Ella se removió en el asiento, entonces no le quedaría más remedio que viajar sola, con amigas o en grupo, aseveró desafiante. Le parecía estupendo, contestó él con dulzura, su intención no era ponerle cortapisas.

Empezaron el viaje, ella, con la inquietud de que fuera el último juntos, él, dejándose llevar con la intención de hacérselo lo más amable posible. Cuando llegaron a Autun la inquietud de Javier se hizo patente. Le agradecía mucho que lo hubiera organizado, pero por qué precisamente ahí.

—Como ya no vamos a hacer más, pensé que te gustaría recorrer lugares de tu infancia —se justificó Natalia apenada.

Él la abrazó con ternura, le agradecía su esfuerzo de corazón, pero precisamente aquí fue el lugar donde pasó, quizás, el peor momento de su vida. La cogió de una mano y sin titubear la llevó a la catedral. Cuando estuvieron frente al pórtico, Javier le señaló el relieve de los tres Reyes Magos siendo despertados por el ángel.

—Pese a todo lo que me evoca, adoro esta escena —confesó solemne—. Ninguna otra imagen muestra más inocencia y ternura.

—¿Entonces?

Subió los hombros y suspiró. No podía olvidar el día, era un diciembre ventoso, helador, y se subió el cuello de la chaqueta como si ese frío le atenazara. Su abuela los trajo a la catedral a misa y antes de entrar les hizo fijarse en este relieve.
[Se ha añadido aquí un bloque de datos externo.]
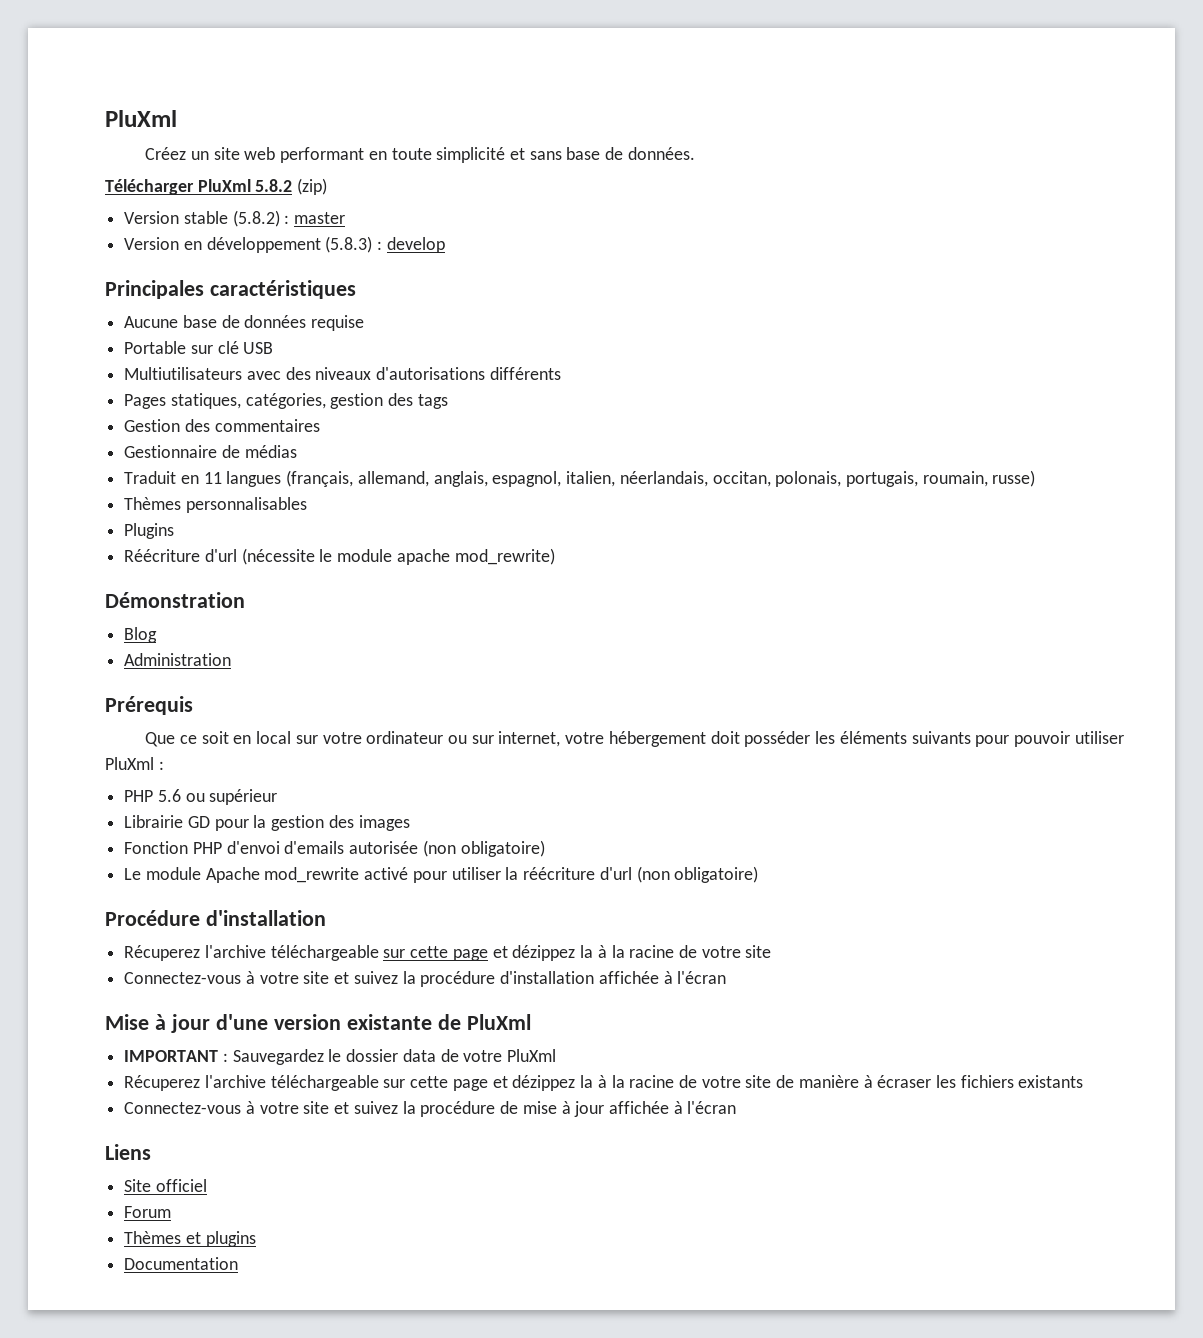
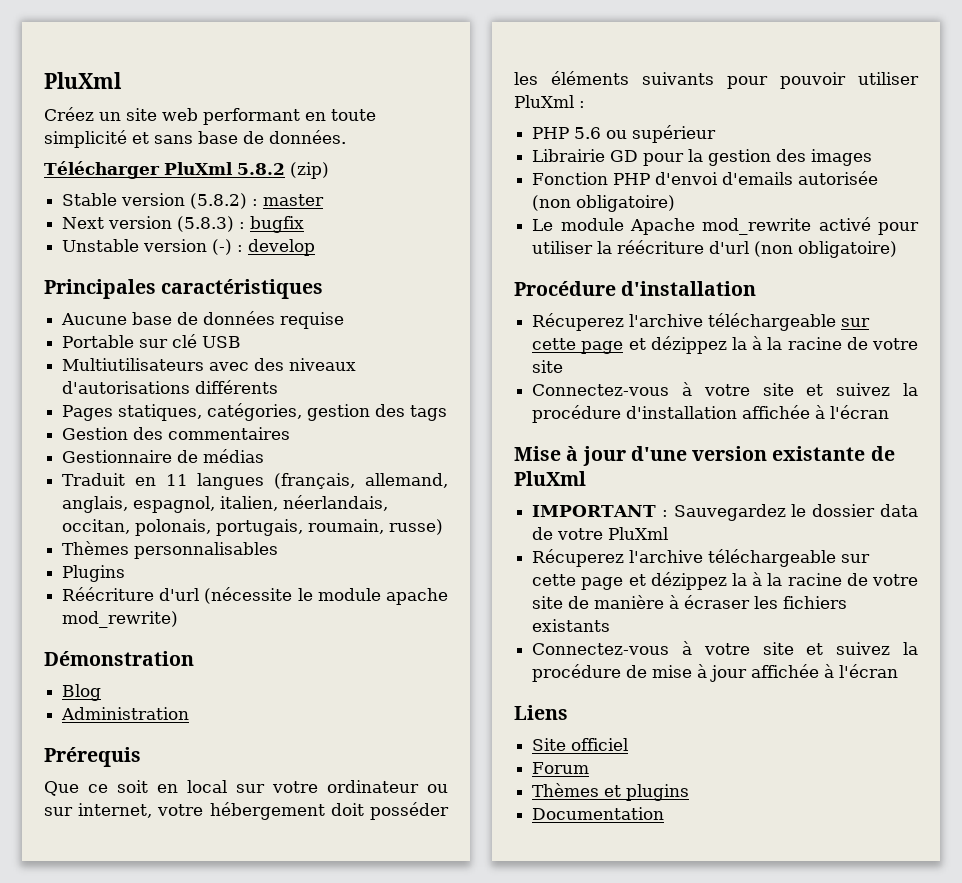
[124,211,228,224] Version stable -> [62,193,186,206] Stable version
[124,236,373,253] Version en développement (5.8.3) -> [62,216,305,233] [62,239,233,255] Next version (5.8.3) : bugfix // Unstable version (-)

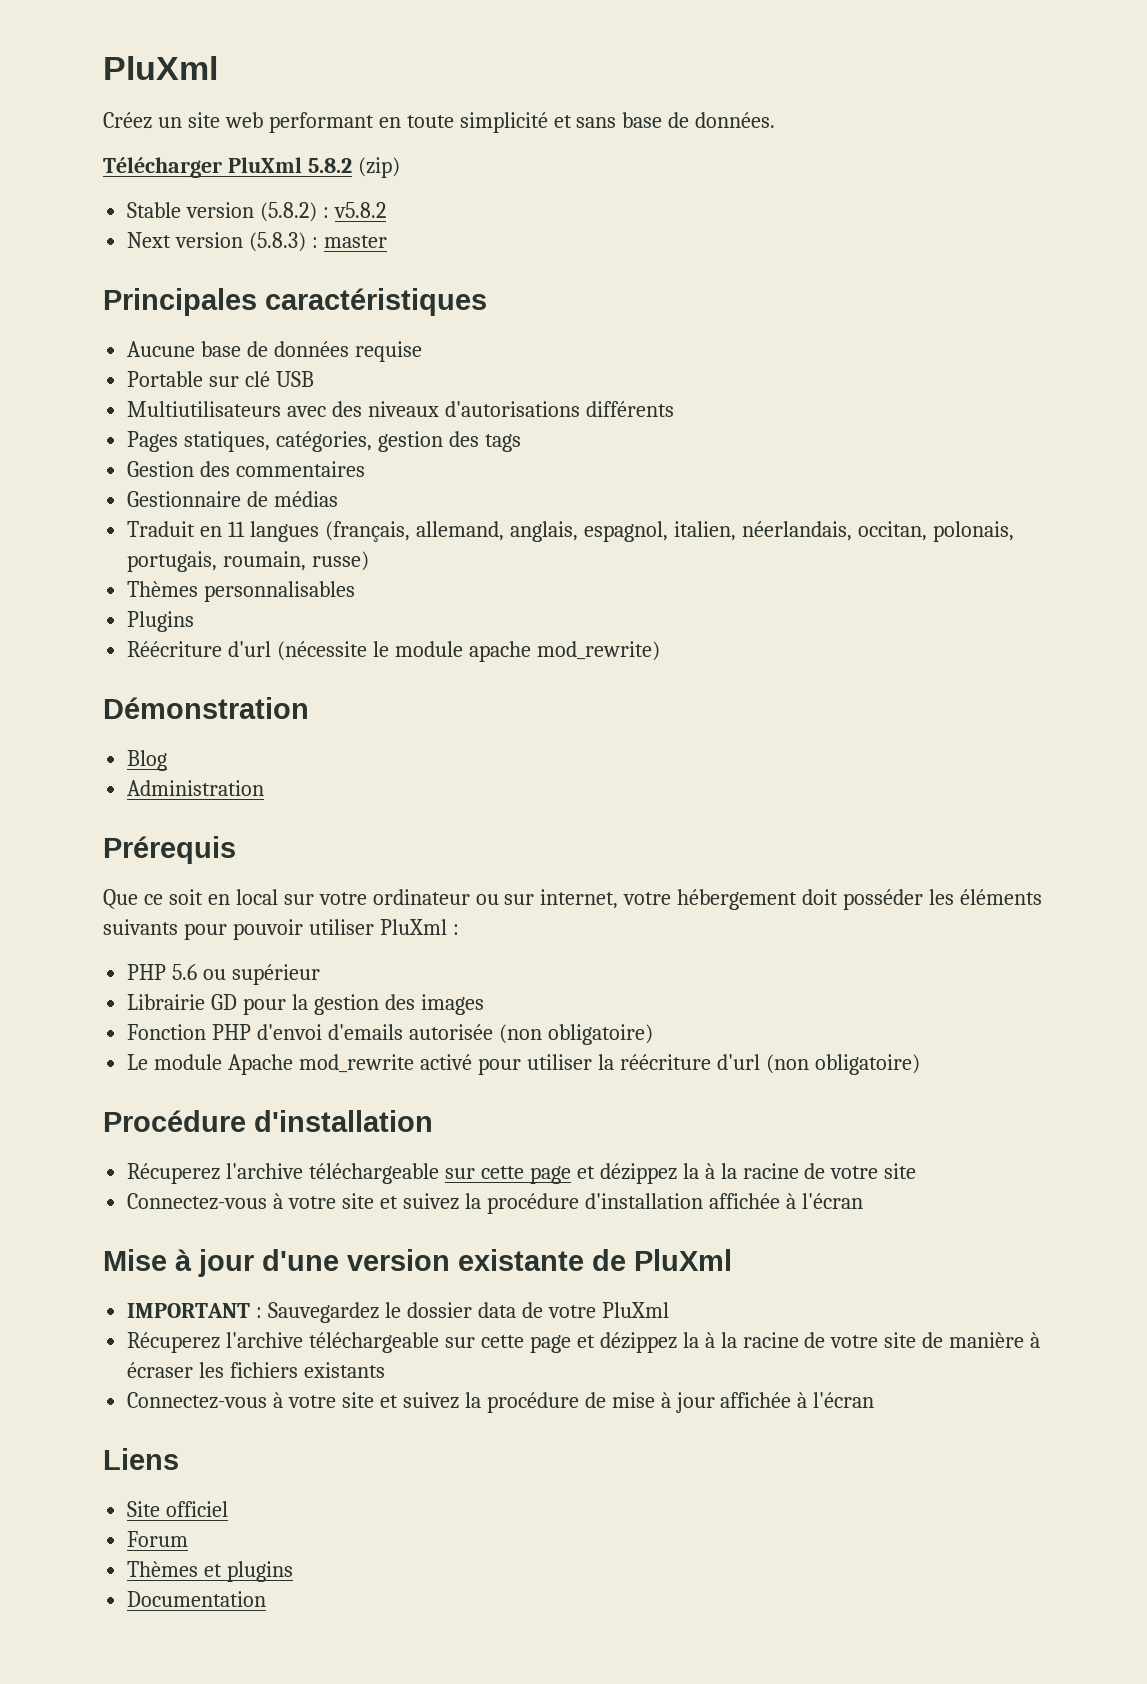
[263,194,325,206] master -> [333,202,386,218] v5.8.2
[250,216,305,233] [62,239,316,256] bugfix // Unstable version (-) : develop -> [323,235,387,248] master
—Niños queridos —nos susurró muy cerca del oído—. Esta escena no solo representa el despertar de los Reyes, sino el de la inocencia.

Recordaba que la voz le titubeó, mientras los sostenía con firmeza a su hermana y a él cada uno cogido de una mano y que los tres se quedaron muy quietos mirando la obra. Iba vestida de negro, siguió, con un tembloroso velo que aleteaba igual que un indeciso pájaro en el helador día. Vosotros, nos dijo, aún representáis la inocencia y no quería despertaros, pero tenían que empezar a aceptar que a lo mejor sus padres iban a tardar mucho en volver o no lo harían nunca. Y su voz se quebró.

—No me lo habías contado —Natalia le apretó el brazo—. Siempre creí que luego viviste con ellos.

Él negó con la cabeza. Pero ella les había protegido, cuidado y, a su manera, querido con un amor sin fisuras. Nunca la oyó quejarse. Se dio la vuelta y señaló un bistró a su espalda. Antes era una chocolatería y esa mañana después de misa nos trajo ahí a tomar chocolate y todos los pasteles que quisiéramos. Algo en él se descompuso, se alejó de Natalia y vio cómo sus hombros se sacudían sin control. Dejó pasar un buen rato y al volver a su lado tenía los ojos algo enrojecidos.

—Gracias, querida, por haberme traído aquí. Fue una mujer impresionante.